Earlier on Saturday, the governor of the eastern Luhansk region said a humanitarian corridor for evacuations will be opened there.

“A humanitarian corridor has been agreed, we will try to evacuate people and bring food today. A ‘regime of silence’ has been agreed for March 19, starting at 9am (3pm Singapore time),” Serhiy Gaiday said on Telegram.

Elsewhere, the Ukrainian military announced it was imposing a 38-hour curfew in the south-eastern city of Zaporizhzhia, starting at 4pm local time (10pm Singapore time) on Saturday and ending early on Monday, deputy mayor Anatoliy Kurtiev said.

“Do not go outside at this time!” he said in an online post.

The regional capital has become an important point of transit for some of the 35,000 people estimated to have fled nearby Mariupol.

Several rounds of negotiations between Kyiv and Moscow have taken place both in person and virtually since the Russian invasion of Ukraine began on Feb 24.

The latest set of talks, the fourth, opened on Monday.

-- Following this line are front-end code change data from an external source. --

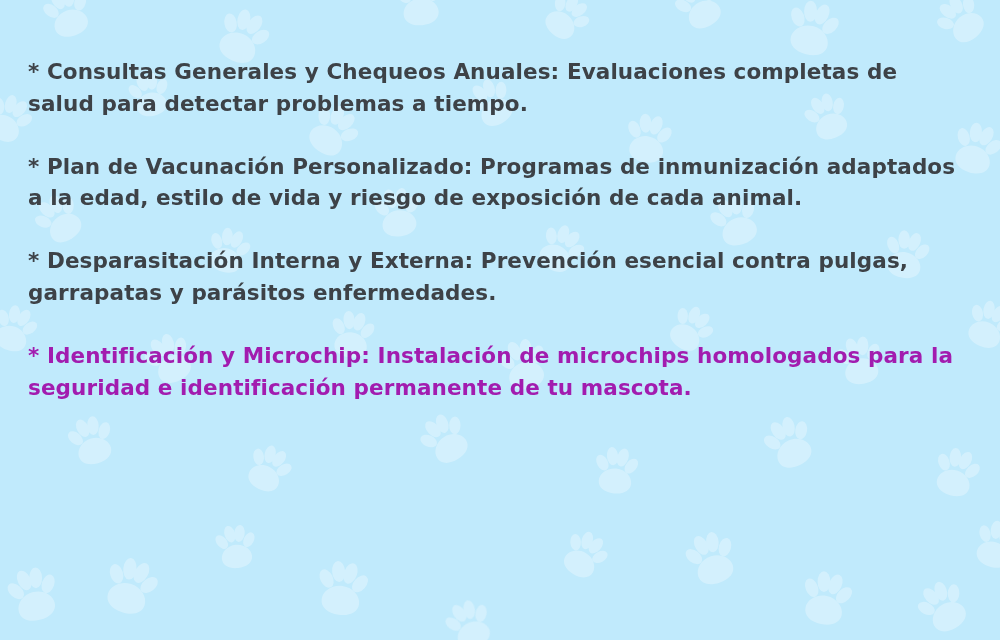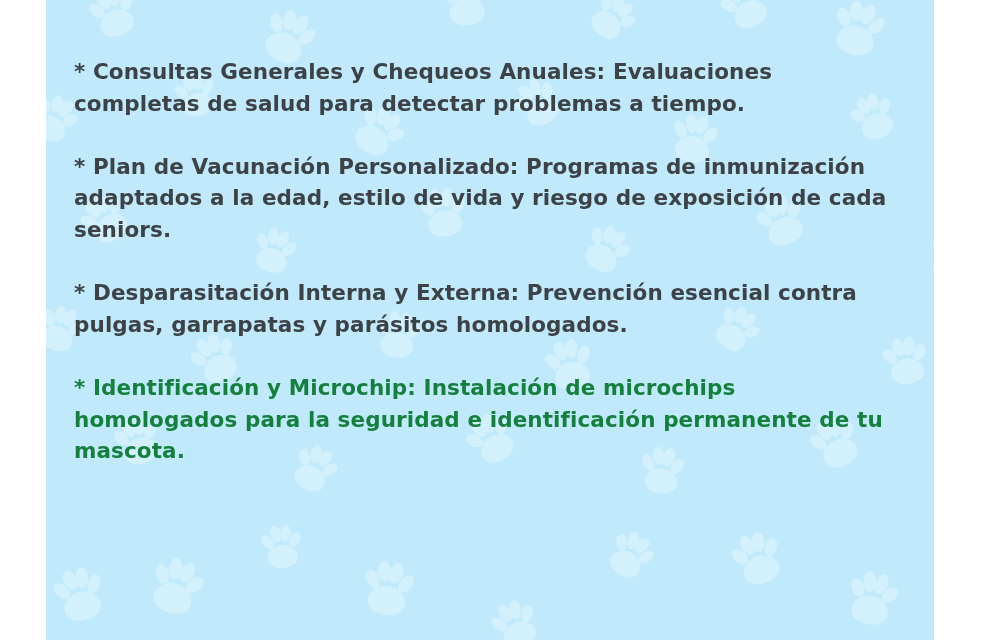"* Consultas Generales y Chequeos" #card { margin-left: 46px -> none; width: 888px -> 1000px }
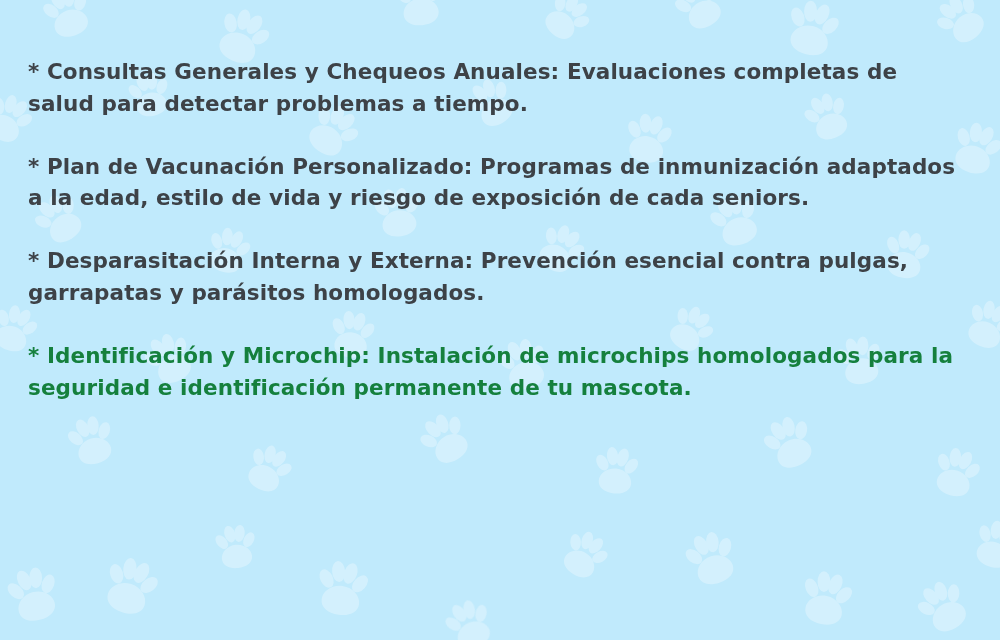"* Plan de Vacunación Personalizado:" p.bullet { text: seniors -> animal }
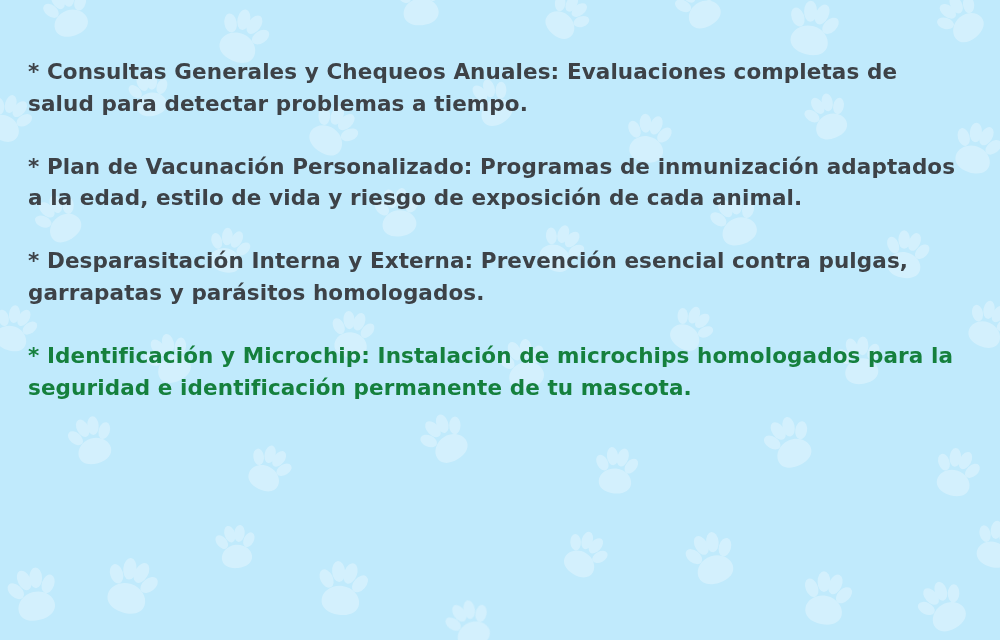"* Desparasitación Interna y Externa:" p.bullet { text: homologados -> enfermedades }
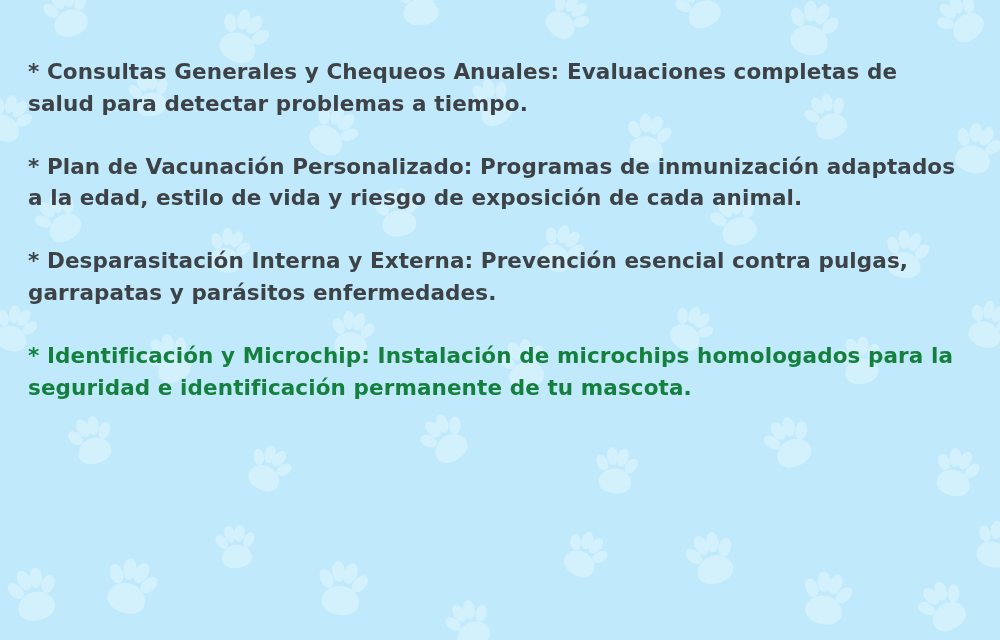"* Identificación y Microchip:" p.bullet { color: #15803d -> #a21caf }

Russia’s top negotiator said on Friday that Moscow and Kyiv had brought their positions “as close as possible” on a proposal for Ukraine to become a neutral state.

But Mr Mikhailo Podolyak, an adviser to Mr Zelensky taking part in the negotiations, said his country’s position had not budged.

“Negotiation status. The statements of the Russian side are only their requesting positions,” he wrote on Twitter.

“All statements are intended, inter alia, to provoke tension in the media. Our positions are unchanged - ceasefire, withdrawal of troops and strong security guarantees with concrete formulas.”

Russia has requested that its neighbour never join the Western Nato military alliance, as well as demanding its “demilitarisation” and “denazification”.